== Extracted entries ==
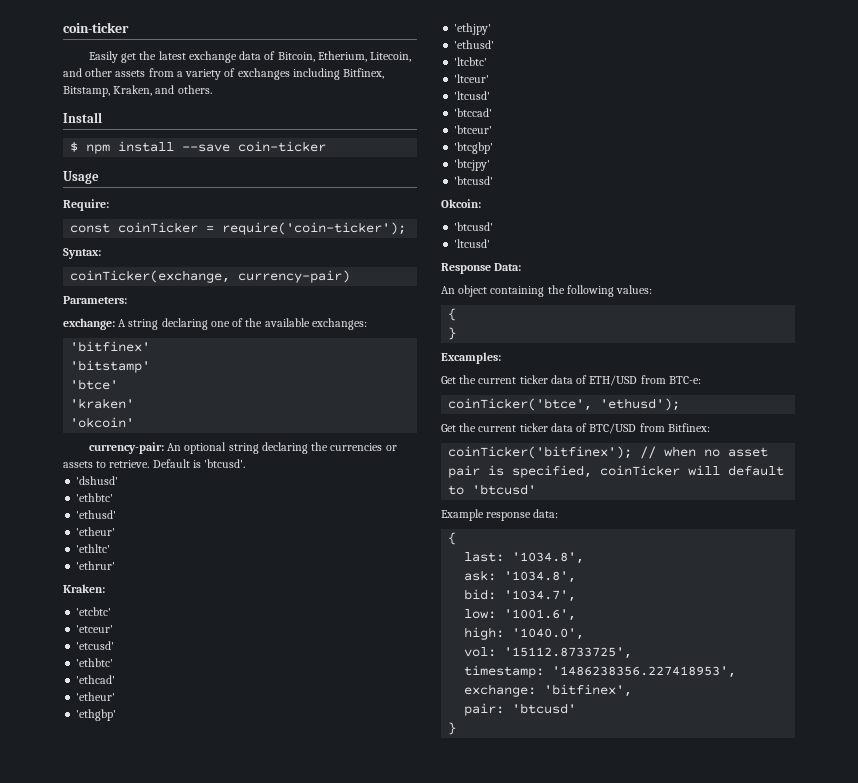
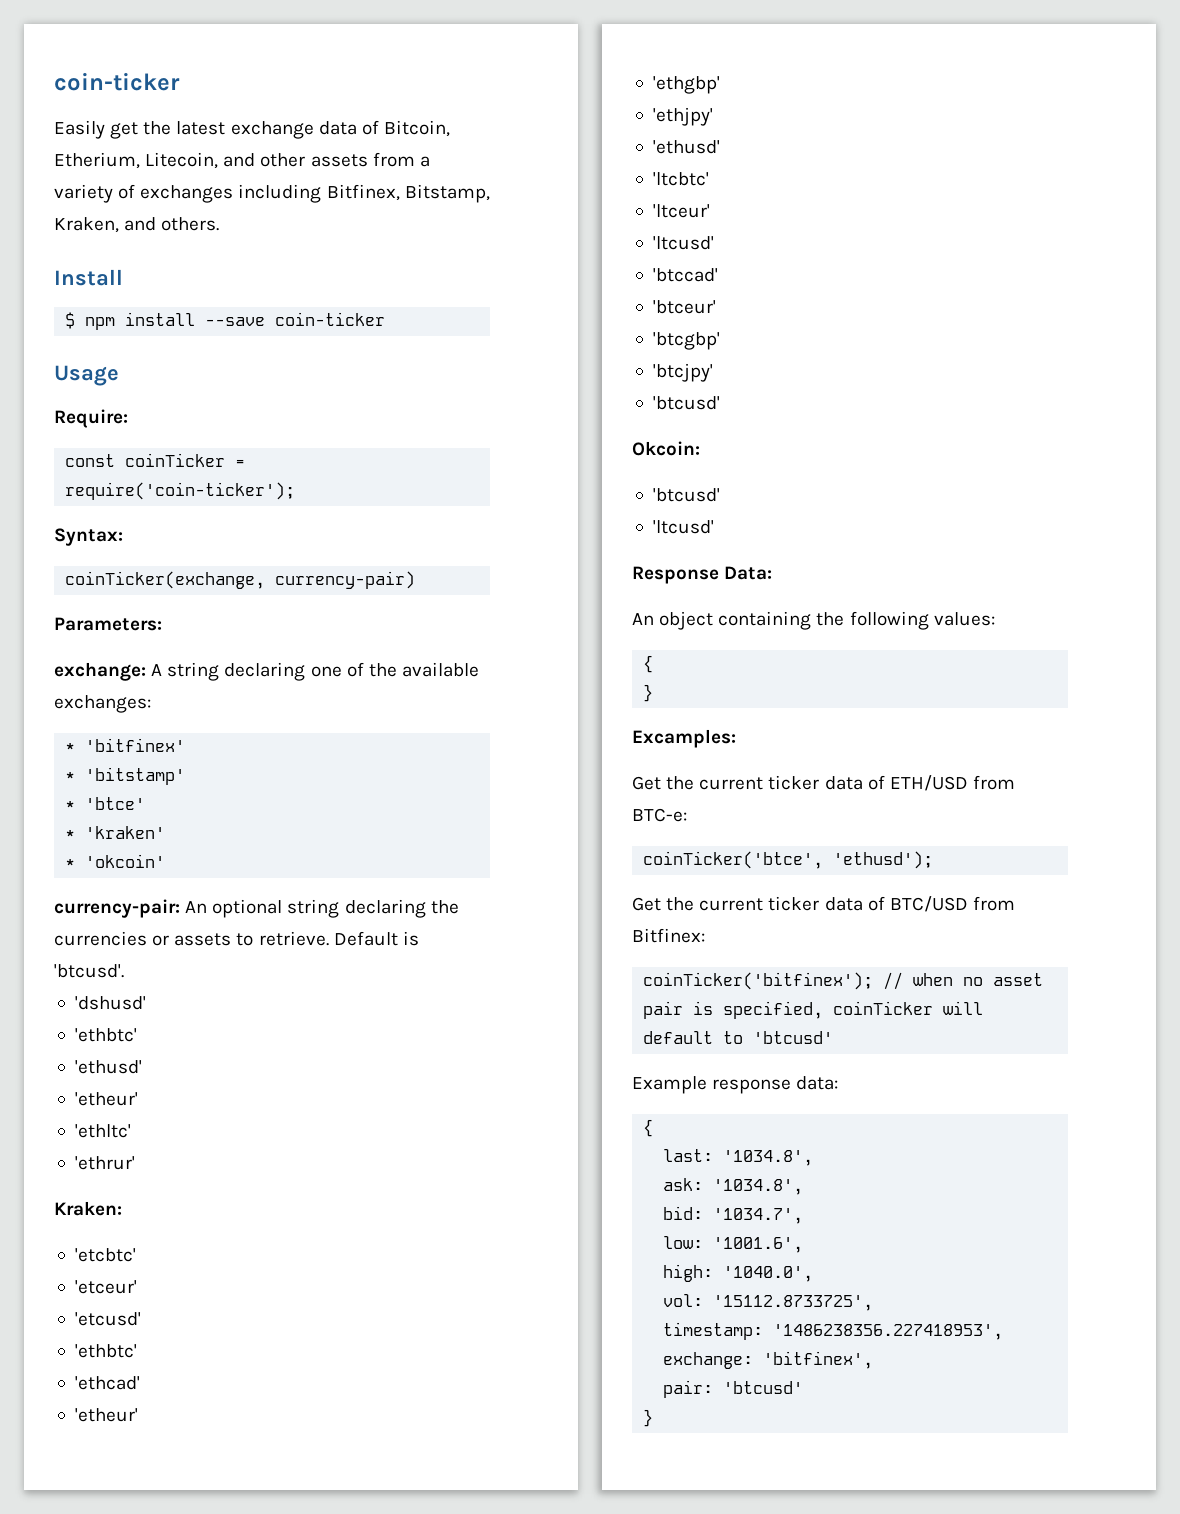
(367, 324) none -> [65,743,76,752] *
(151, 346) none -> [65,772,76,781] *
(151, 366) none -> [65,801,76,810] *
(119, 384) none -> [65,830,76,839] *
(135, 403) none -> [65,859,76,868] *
===
▶ _Exercise instructions_
Nothing but an exact copy of the data above, minus its pictures, should appear in the response.

▶ _Result of the exercise_
(367, 324) none -> [65,743,76,752] *
(151, 346) none -> [65,772,76,781] *
(151, 366) none -> [65,801,76,810] *
(119, 384) none -> [65,830,76,839] *
(135, 403) none -> [65,859,76,868] *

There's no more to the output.